- **SUPPLIED RECORDS**
════

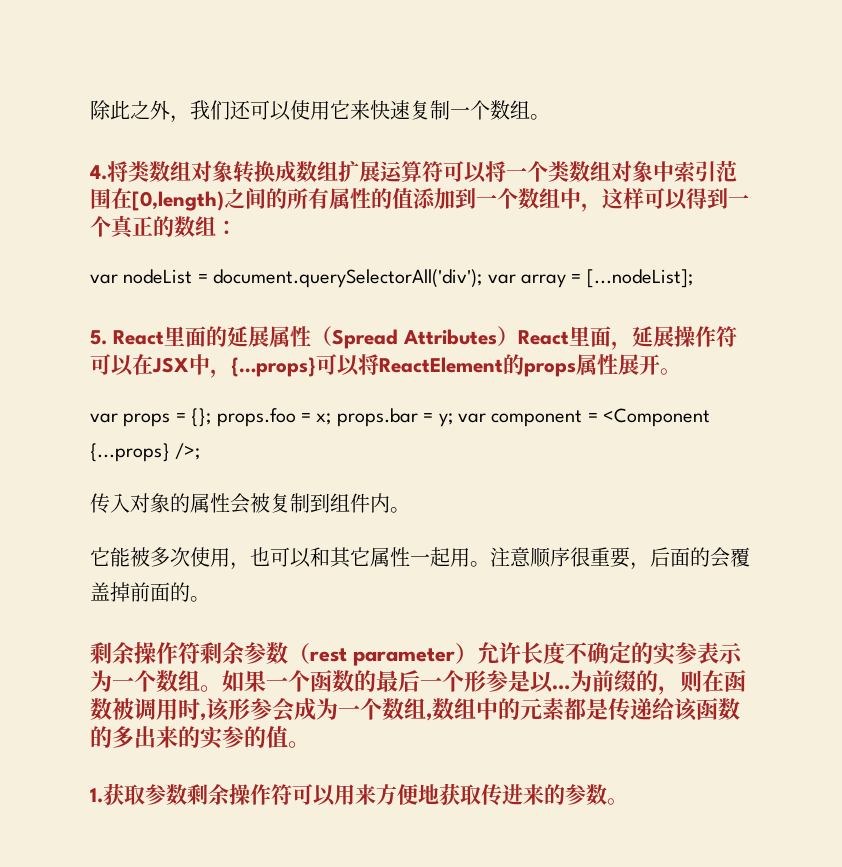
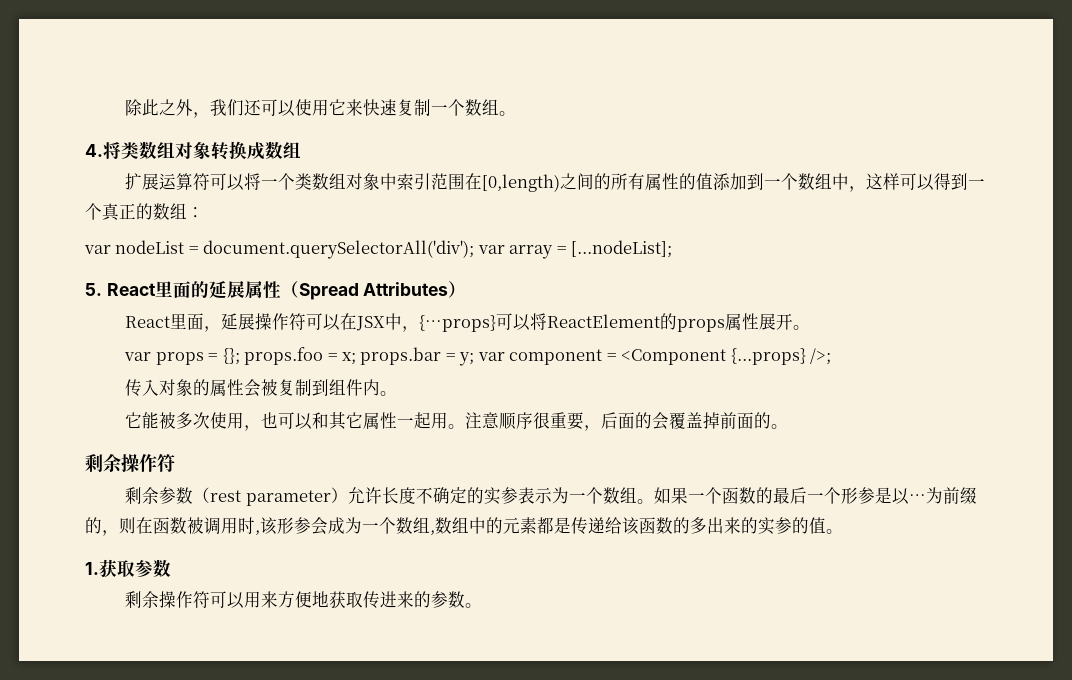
- 4.将类数组对象转换成数组扩展运算符可以将一个类数组对象中索引范围在[0,length)之间的所有属性的值添加到一个数组中，这样可以得到一个真正的数组：
+ 4.将类数组对象转换成数组
+ 扩展运算符可以将一个类数组对象中索引范围在[0,length)之间的所有属性的值添加到一个数组中，这样可以得到一个真正的数组：
- 5. React里面的延展属性（Spread Attributes）React里面，延展操作符可以在JSX中，{…props}可以将ReactElement的props属性展开。
+ 5. React里面的延展属性（Spread Attributes）
+ React里面，延展操作符可以在JSX中，{…props}可以将ReactElement的props属性展开。
  注意顺序很重要，后面的会覆盖掉前面的。
- 剩余操作符剩余参数（rest parameter）允许长度不确定的实参表示为一个数组。
+ 剩余操作符
+ 剩余参数（rest parameter）允许长度不确定的实参表示为一个数组。
- 1.获取参数剩余操作符可以用来方便地获取传进来的参数。
+ 1.获取参数
+ 剩余操作符可以用来方便地获取传进来的参数。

════

- **ASSIGNMENT**
Write the records out exactly, dropping every image.

- **THE COMPLETED TASK**
- 4.将类数组对象转换成数组扩展运算符可以将一个类数组对象中索引范围在[0,length)之间的所有属性的值添加到一个数组中，这样可以得到一个真正的数组：
+ 4.将类数组对象转换成数组
+ 扩展运算符可以将一个类数组对象中索引范围在[0,length)之间的所有属性的值添加到一个数组中，这样可以得到一个真正的数组：
- 5. React里面的延展属性（Spread Attributes）React里面，延展操作符可以在JSX中，{…props}可以将ReactElement的props属性展开。
+ 5. React里面的延展属性（Spread Attributes）
+ React里面，延展操作符可以在JSX中，{…props}可以将ReactElement的props属性展开。
  注意顺序很重要，后面的会覆盖掉前面的。
- 剩余操作符剩余参数（rest parameter）允许长度不确定的实参表示为一个数组。
+ 剩余操作符
+ 剩余参数（rest parameter）允许长度不确定的实参表示为一个数组。
- 1.获取参数剩余操作符可以用来方便地获取传进来的参数。
+ 1.获取参数
+ 剩余操作符可以用来方便地获取传进来的参数。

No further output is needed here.